Work item: This task calls for copying every line in the data below that contains the word "moved".

Recorded data:
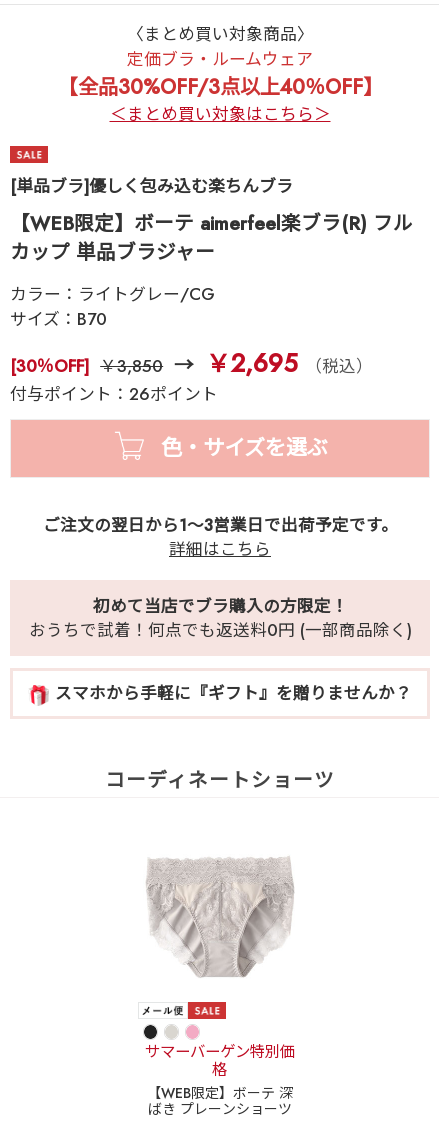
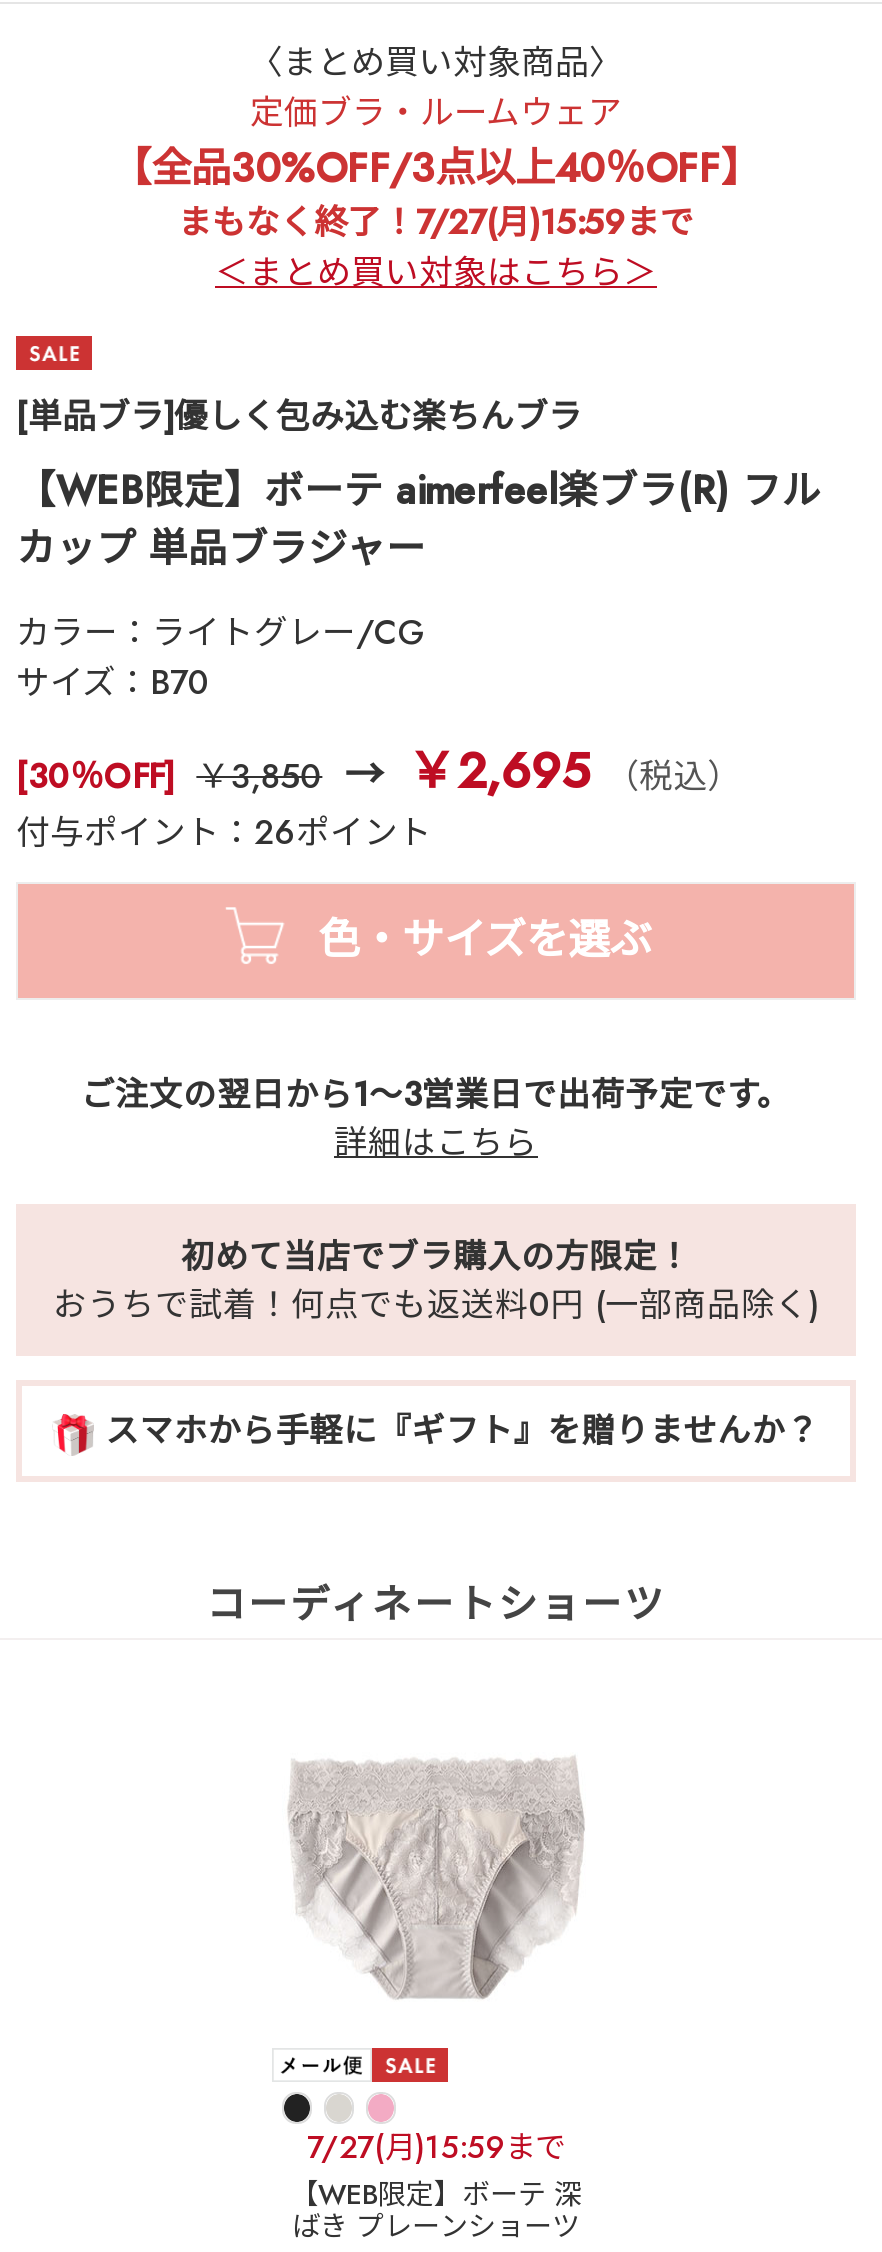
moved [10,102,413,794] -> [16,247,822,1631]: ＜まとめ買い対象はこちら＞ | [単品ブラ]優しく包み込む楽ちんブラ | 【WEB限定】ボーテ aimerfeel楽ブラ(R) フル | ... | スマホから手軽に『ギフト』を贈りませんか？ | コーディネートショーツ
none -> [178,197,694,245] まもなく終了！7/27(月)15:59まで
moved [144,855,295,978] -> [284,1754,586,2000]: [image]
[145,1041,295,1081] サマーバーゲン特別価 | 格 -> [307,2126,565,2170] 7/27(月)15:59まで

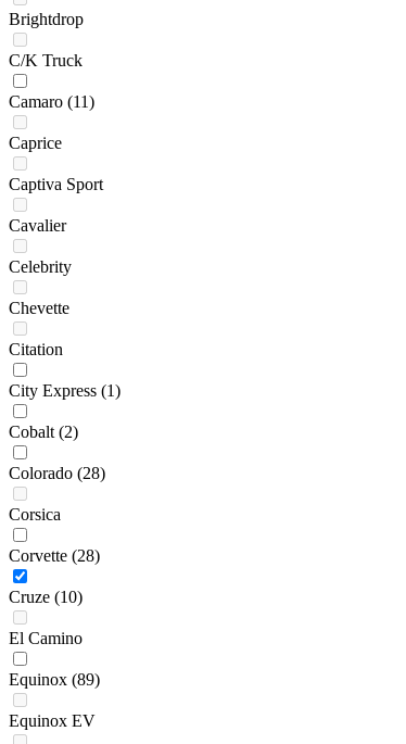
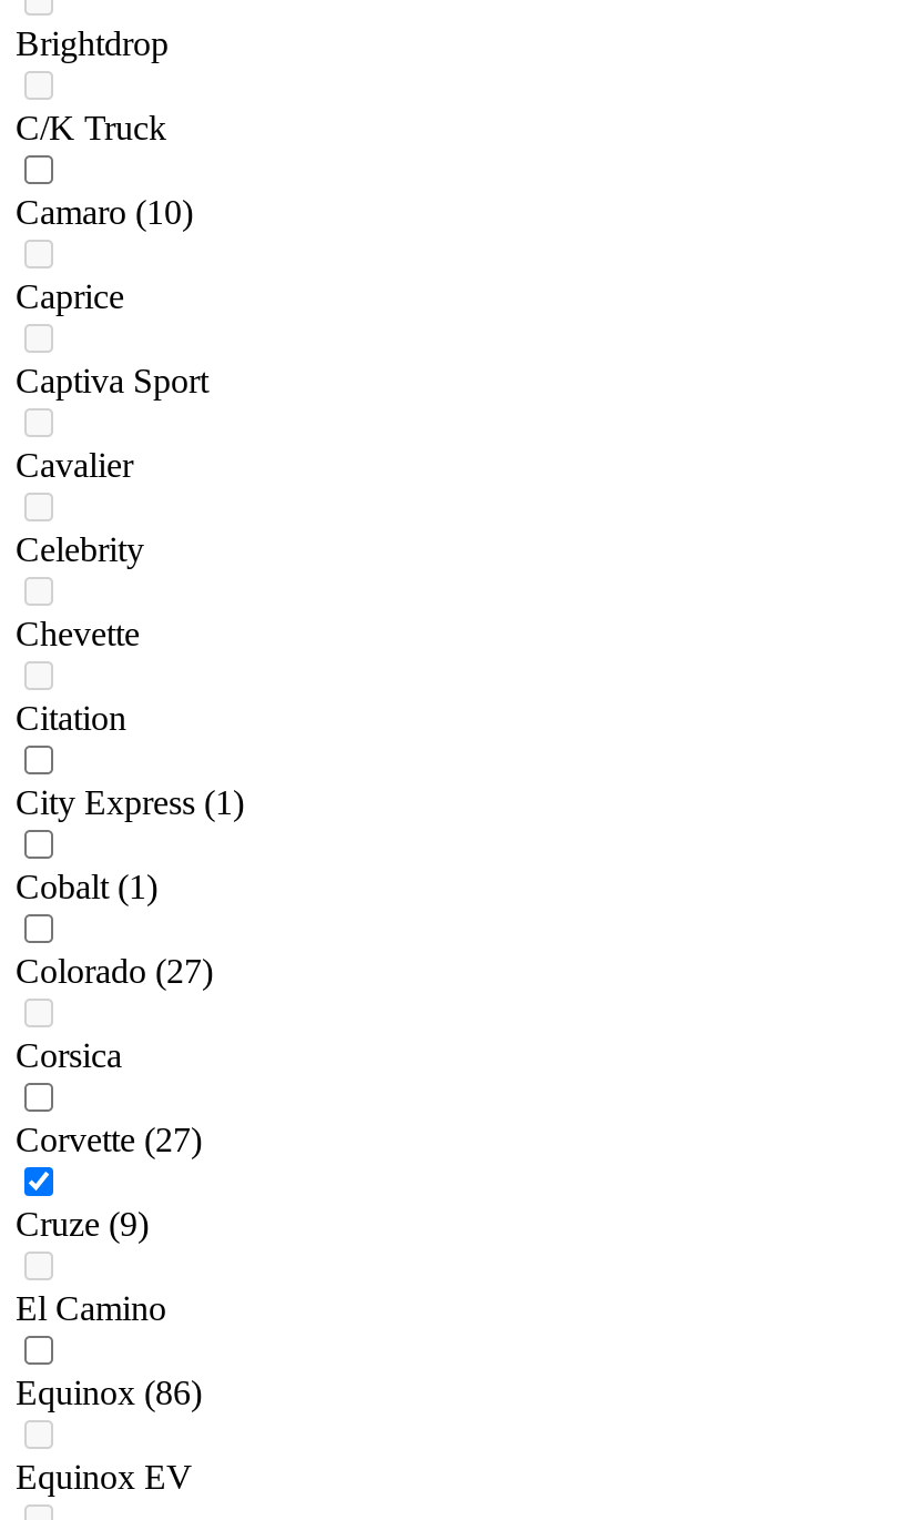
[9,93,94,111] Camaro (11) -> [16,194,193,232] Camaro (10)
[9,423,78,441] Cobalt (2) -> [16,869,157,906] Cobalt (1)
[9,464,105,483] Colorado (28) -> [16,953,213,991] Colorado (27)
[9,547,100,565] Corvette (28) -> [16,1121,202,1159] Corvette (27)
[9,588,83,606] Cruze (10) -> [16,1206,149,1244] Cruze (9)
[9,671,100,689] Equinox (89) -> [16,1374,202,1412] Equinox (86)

Reply:
moved [10,102,413,794] -> [16,247,822,1631]: ＜まとめ買い対象はこちら＞ | [単品ブラ]優しく包み込む楽ちんブラ | 【WEB限定】ボーテ aimerfeel楽ブラ(R) フル | ... | スマホから手軽に『ギフト』を贈りませんか？ | コーディネートショーツ
moved [144,855,295,978] -> [284,1754,586,2000]: [image]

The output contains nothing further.